1

I have been scraping some websites using Python 2.7

    page = requests.get(URL)
    tree = html.fromstring(page.content)

    prices = tree.xpath('//span[@class="product-price"]/text()')
    titles = tree.xpath('//span[@class="product-title"]/text()')

This works fine for websites that have these clear tags in them but a lot of the websites I encounter have the following HTML setup:

<a href="https://www.retronintendokopen.nl/gameboy/games/gameboy-classic/populous" class="product-name"><strong>Populous</strong></a>

(I am tyring to extract the title: Populous) Where an href changes for every title I am extracting, I have tried the following for the above example hoping it would see the class and that would be enough but that doesn't work

titles = tree.xpath('//a[@class="product-name"]/text()')

I was searching for a character that would work like *, as in 'I don't care what's in here, just take everything with a href=.. But couldn't find anything

titles = tree.xpath('//a[@href="*"]/text()')

Also, would I need to specify that there is also class= in the a tag like

titles = tree.xpath('//a[@href="*" @class="product-name"]/text()')

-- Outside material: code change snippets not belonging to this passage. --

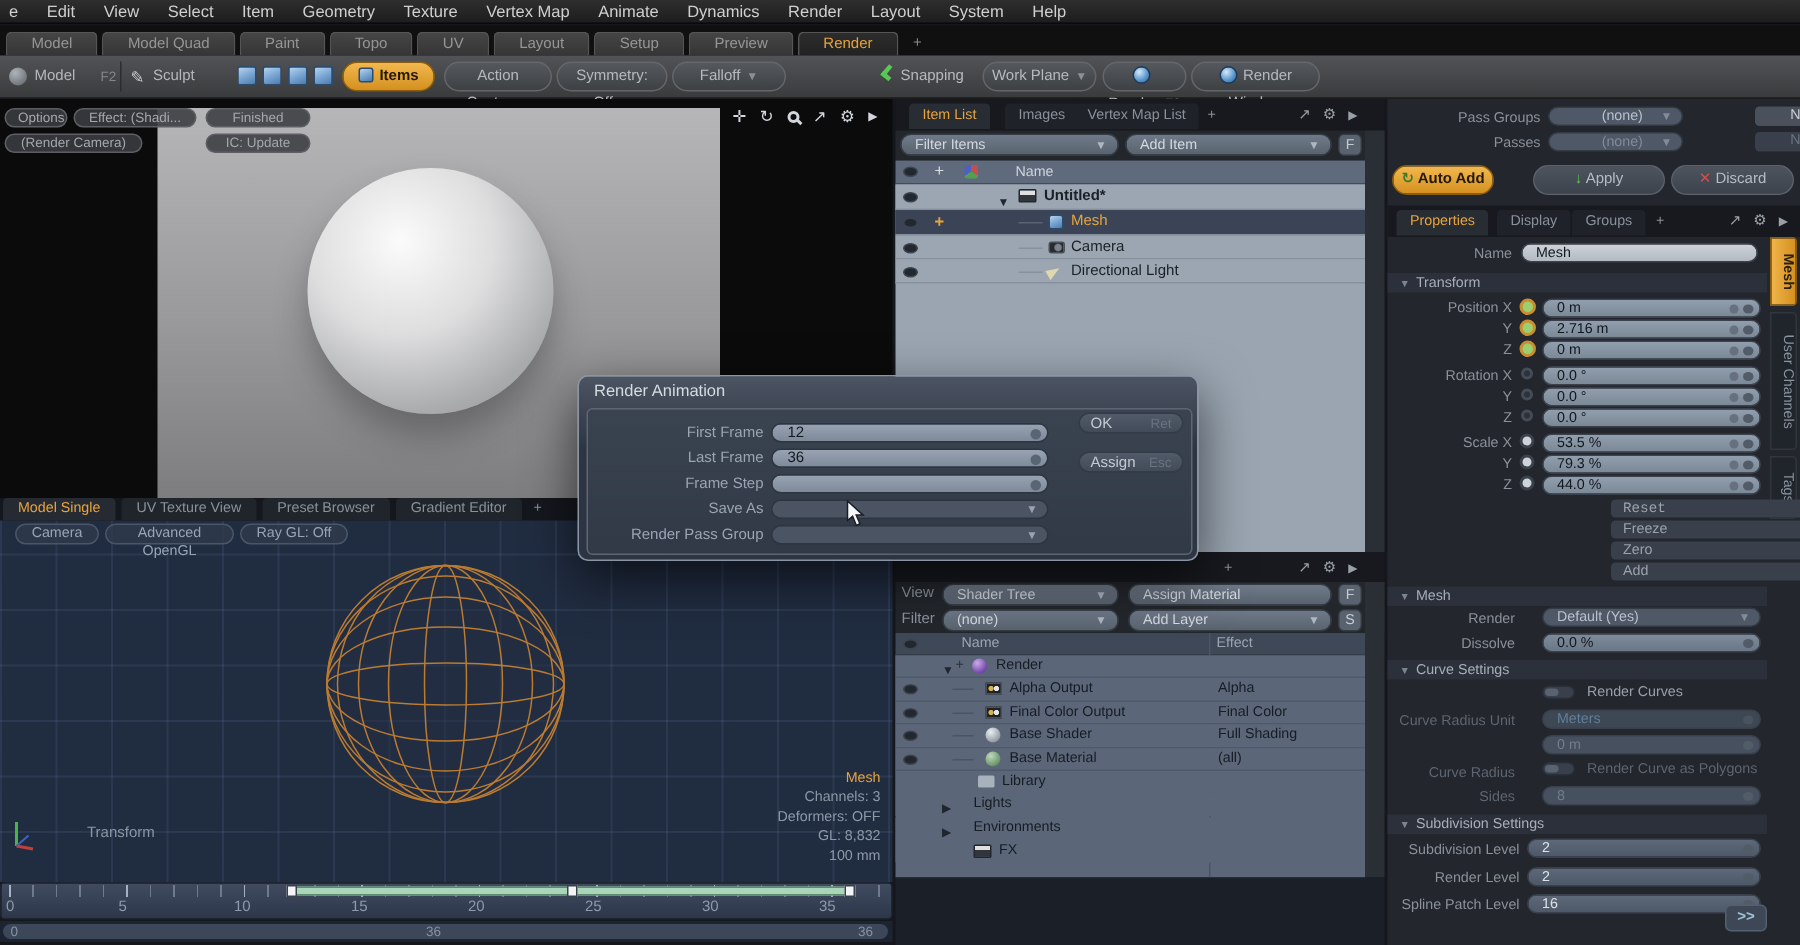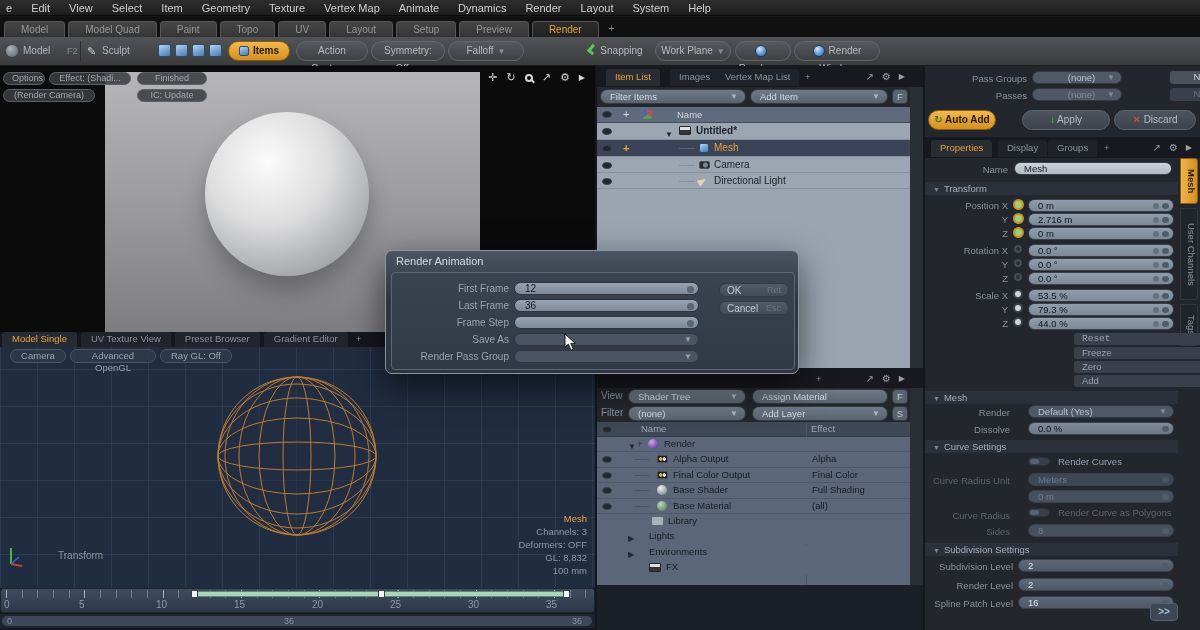--- a/index.html
+++ b/index.html
@@ -554,7 +554,7 @@
       <span class="arr">▼</span>
     </span>
 
-  <span class="dbtn" style="top:32px;"><span>OK</span><span class="k">Ret</span></span>
+  <span class="dbtn" style="top:24px;"><span>OK</span><span class="k">Ret</span></span>
   <span class="dbtn" style="top:50px;"><span>Cancel</span><span class="k">Esc</span></span>
 
 

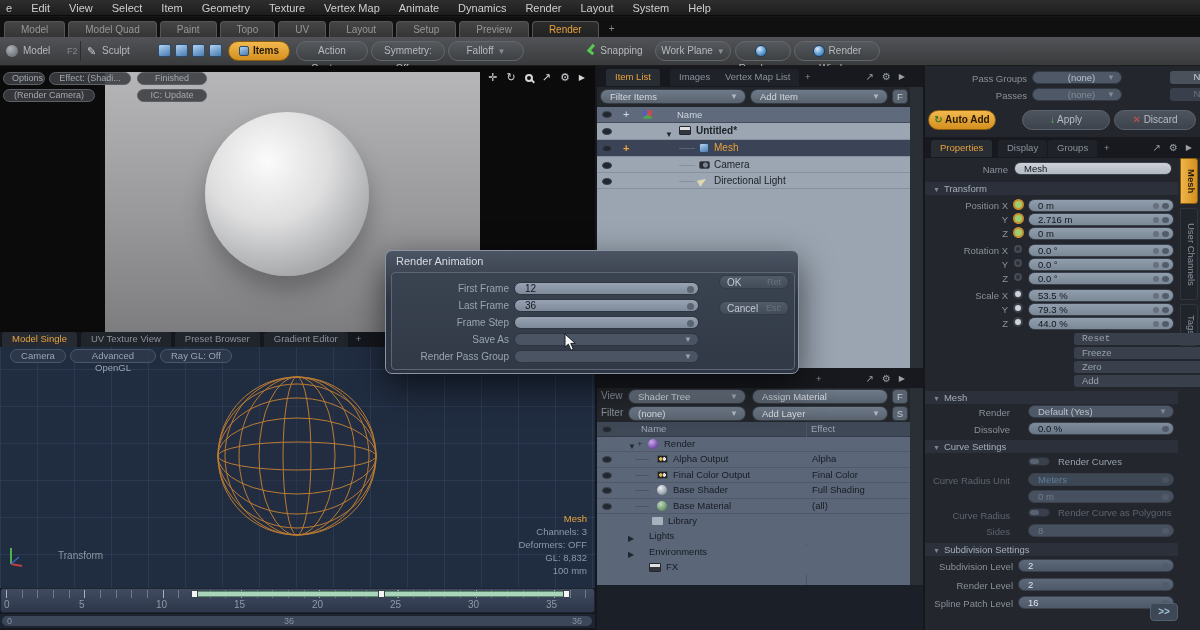--- a/index.html
+++ b/index.html
@@ -555,7 +555,7 @@
     </span>
 
   <span class="dbtn" style="top:24px;"><span>OK</span><span class="k">Ret</span></span>
-  <span class="dbtn" style="top:50px;"><span>Cancel</span><span class="k">Esc</span></span>
+  <span class="dbtn" style="top:50px;"><span>Assign</span><span class="k">Esc</span></span>
 
 
   <svg class="abs" style="left:178px;top:82px;z-index:70;" width="13" height="19" viewBox="0 0 13 19">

EDIT: I also found a fix if there are only changing tags in the a path using

titles = tree.xpath('//h3/a/@title')

example for this tag

<h3><a href="http://www.a-retrogame.nl/index.php?id_product=5843&amp;controller=product&amp;id_lang=7" title="4 in 1 fun pack">4 in 1 fun pack</a></h3>
Alex
  • 47
  • 7

1 Answers1

1

try this:

titles = tree.xpath('//a[@class="product-name"]//text()')

notice // after class selector.

anekix
  • 2,393
  • 2
  • 30
  • 57